Par Camille Loty Malebranche
Êtes-vous Individu ou Personne ?
Dans la considération d'une espèce vivante, l'individu, on le sait, est le représentant phylétique, c'est-à-dire cet élément indivisible, unique manifestant les caractéristiques de l'ensemble de l'espèce concernée. L'individuation est comme une sorte d'entéléchie du vivant procédant de la phylogenèse pour se concrétiser par l'ontogenèse et la naissance. Pour l'espèce humaine, l'individu, représentant phylétique, est, dès le stade embryonnaire, la somme indivise pluridimensionnelle portant la promesse de la Personne à venir. La personne humaine est l'individu qui prend conscience de soi comme conscience qui se projette, donc su-jet, dimension se transcendant par la conscience et voulant se manifester par des valeurs accomplissantes.

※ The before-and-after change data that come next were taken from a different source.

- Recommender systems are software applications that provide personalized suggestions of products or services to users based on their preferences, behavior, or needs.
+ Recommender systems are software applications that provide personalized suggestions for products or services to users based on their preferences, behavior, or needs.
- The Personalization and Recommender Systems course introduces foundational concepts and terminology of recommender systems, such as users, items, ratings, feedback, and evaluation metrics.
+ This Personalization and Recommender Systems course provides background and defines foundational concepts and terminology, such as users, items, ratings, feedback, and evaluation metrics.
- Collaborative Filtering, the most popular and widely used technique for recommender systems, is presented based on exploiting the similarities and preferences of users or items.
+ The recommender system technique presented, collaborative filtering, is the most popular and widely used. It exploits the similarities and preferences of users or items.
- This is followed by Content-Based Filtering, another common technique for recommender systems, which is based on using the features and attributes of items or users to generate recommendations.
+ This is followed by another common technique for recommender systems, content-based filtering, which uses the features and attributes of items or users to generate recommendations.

Aborder la question de la personne dans un article ne peut-être qu’un exercice très partitif et dérisoire pour appréhender ce qui est au-delà des théories et qui excède tout contenu livresque possible. C’est Mounier qui, dans son personnalisme éthico-religieux donc métaphysique, précise simplement mais combien profondément le primat de la Personne humaine sur tout système, toute structure, dans sa proclamation : « en toute chose, la Personne Humaine doit primer ». Nous distinguons ce personnalisme mouniérien du personnalisme épistémique de Renouvier qui soutient que « la liberté du moi est absolue c’est-à-dire irréductible à toute science ». Renouvier, ainsi, tient le moi en tant que dimension de la personne humaine globale, et affirme donc son inconnaissabilité. Pour nous, le vocable de Personne tient du sacré et du spirituel dans sa non préhension scientifique, son agnosie discursive ou théorique. Le vocable Personne invoque ce qui ne peut se réduire à être une notion parmi d’autres parce que référant à ce mystère de la conscience connaissante étayeuse de toutes notions qu’est l’homme, conscience téléologique qui dépasse constamment sa finitude vers des finalités infinies dans sa vocation de personne humaine. Vocation appelant la conscience humaine à la totalité de ses possibles... Conscience hélas, si souvent brimée et déviée dans les contingences des personnages que lui impose le social !
En vérité, la question de la personne induit un problème taxinomique sérieux : celui de la non conceptualité de la notion même de personne qui réfère à la réalité concrète du vivant. Le lemme Personne - tout en renvoyant à une multitude de présupposés théoriques, de dénotations affectives, empathiques, militantistes ou morales et à des réminiscences dramaturgiques où le théâtre fait clairement la distinction entre la personne et le personnage de l’acteur dans la mimesis scénique - ne saurait être conceptualisé sans une transgression des valeurs qui, connotativement, s’imbriquent à lui une fois qu’il est évoqué.
Défi définitionnel donc pour le théoricien ou le quelconque intellectuel qui ose l’approcher pour en appréhender au-delà de son faciès sémantique, les multiples dimensions et sèmes de toutes sortes qui s’y rattachent. Il n’y a sans doute de pire blasphème contre le sacré de la nature humaine que l’imposture discursive qui oublie d’avertir que la personne dans sa vérité ontologique propre, est inabordable au discours et que seuls certains de ses champs d’expression - qu’étudient différents plans théoriques - dans la réalité concrète ou imaginaire, peuvent en déterminer la présence et en signifier l’existence. Nous opérerons dans la suite de cet article, un bref survol holistique pour aboutir à la place de la personne au plan sociopolitique.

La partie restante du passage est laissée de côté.